Whatever Happened to the World of Tomorrow original hardcover graphic novel
Writer/Artist/Cover artist: Brian Fies
Editor: Charlie Kochman
Publisher: Abrams ComicArts/Harry N. Abrams, Inc.
Price: $24.95 US/$27.50 CAN

I don’t know what it is about Brian Fies’s projects, but I always seem to find out about them well after their release. I was late getting on the Mom’s Cancer bandwagon but was thrilled with what I found after I finally got my hands on a copy of the hardcover collected edition of his touching webcomic. And for some reason, this second project flew under my radar for a couple of months as well.
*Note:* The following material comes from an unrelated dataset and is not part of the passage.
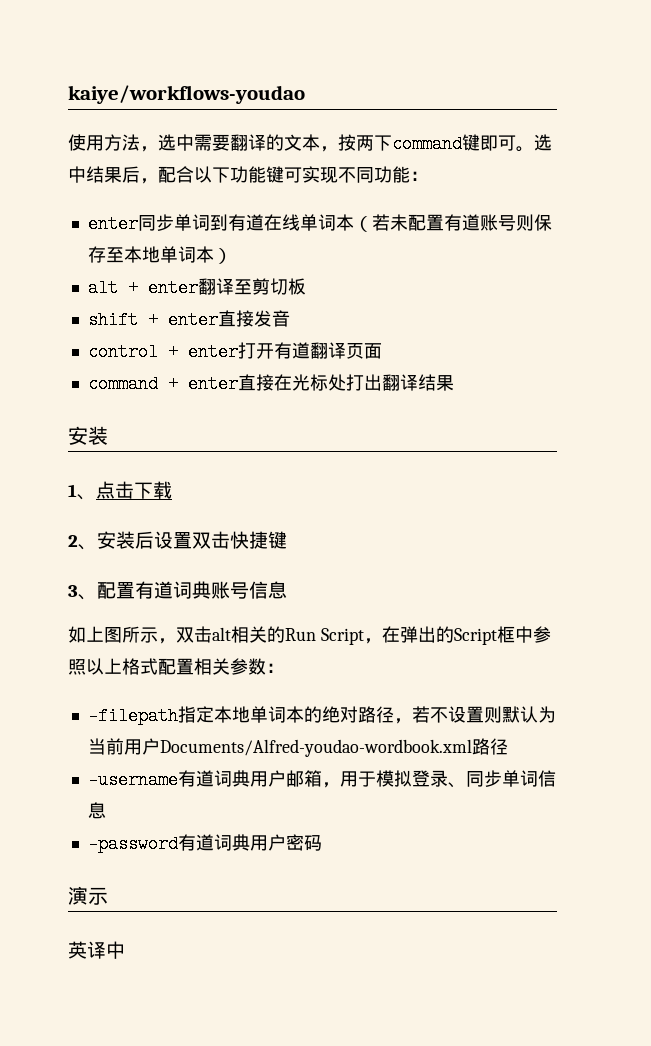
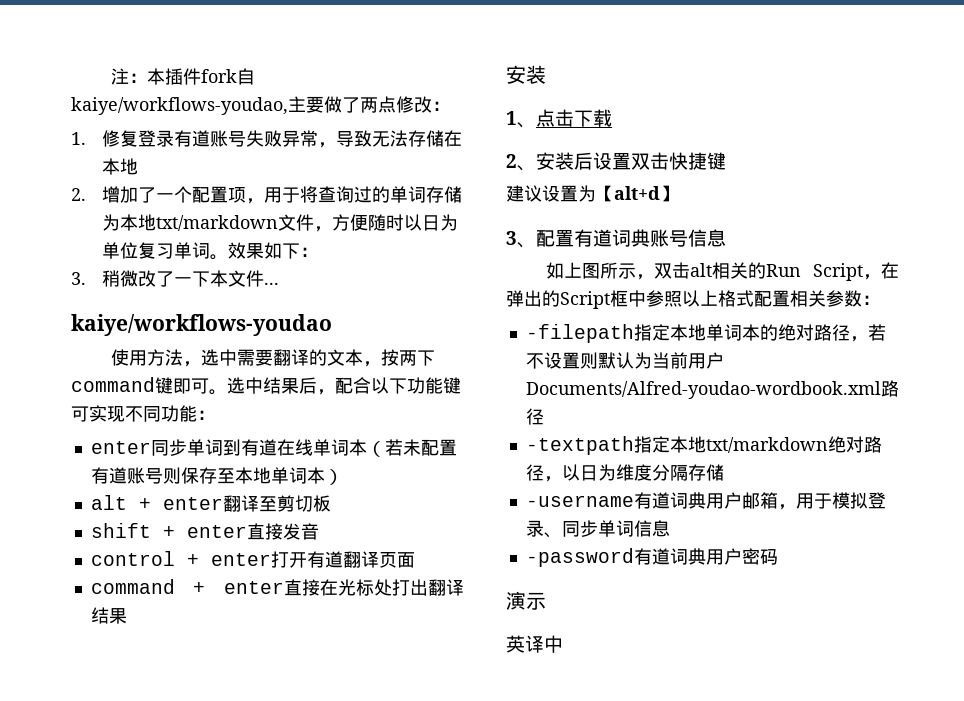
(68, 94) none -> [111,68,256,85] [71,96,450,115] [71,130,463,148] [102,158,139,175] [71,186,463,204] [102,214,459,232] [102,242,319,260] [71,270,280,287] 注：本插件fork自kaiye/workflows-youdao,主要做了两点修改： // 1.修复登录有道账号失败异常，导致无法存储在本地 // 2.增加了一个配置项，用于将查询过的单词存储为本地txt/markdown文件，方便随时以日为单位复习单词。效果如下： // 3.稍微改了一下本文件... //
(287, 540) none -> [506,185,678,202] // 建议设置为【alt+d】
(508, 746) none -> [525,436,882,455] [525,464,724,482] // -textpath指定本地txt/markdown绝对路径，以日为维度分隔存储

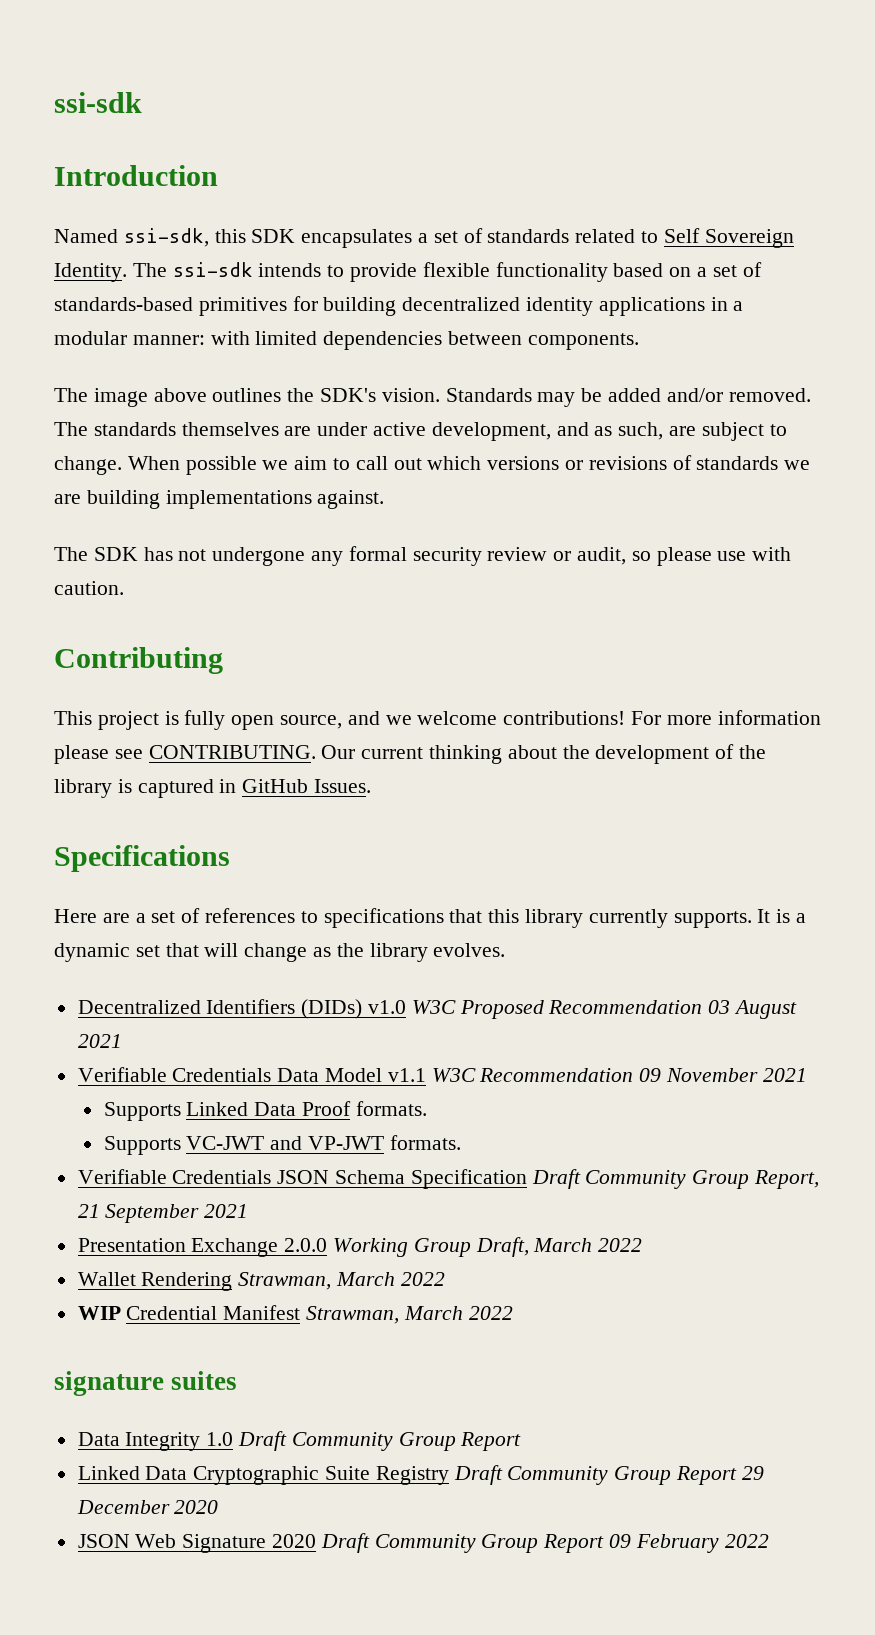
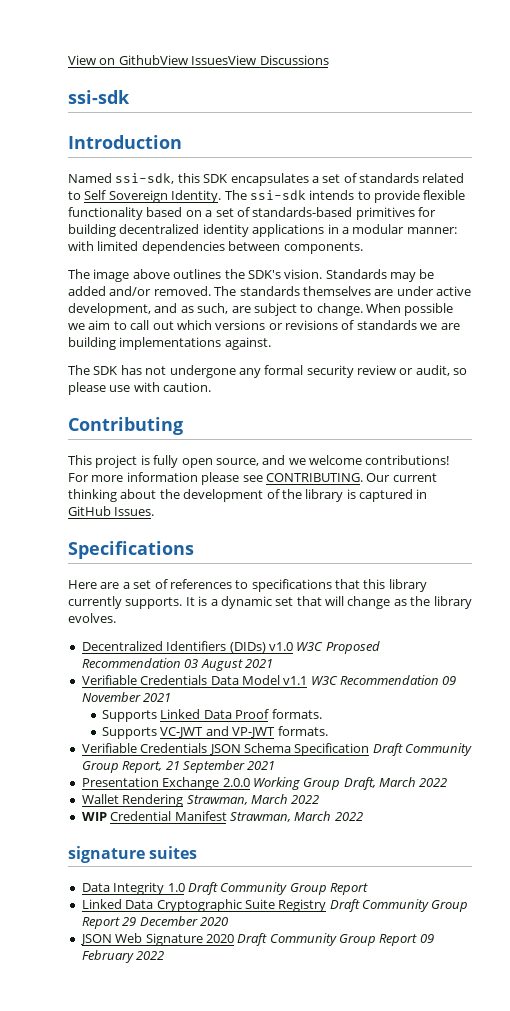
(54, 102) none -> [68,55,329,65] View on GithubView IssuesView Discussions //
As soon as I saw it, though, I grabbed a copy off the shelf at my local comic shop, eager to delve into what I expected was more personal storytelling. I did find that to a certain degree, but Whatever Happened to the World of Tomorrow?, while exploring emotional reactions to a history of 20th-century American technology and innovation, lacks a more resonant, personal tone. Helping to maintain that barrier between the reader and the main character is Fies’s meticulous detailing of the history he clearly wants to share with and impart upon his audience. It’s a shame that the execution here falls a bit short, as Fies experiments with content and even production values to great effect. This is an interesting book, but perhaps its biggest problem is that it gives away the entire premise and the moods to be found within with its very title.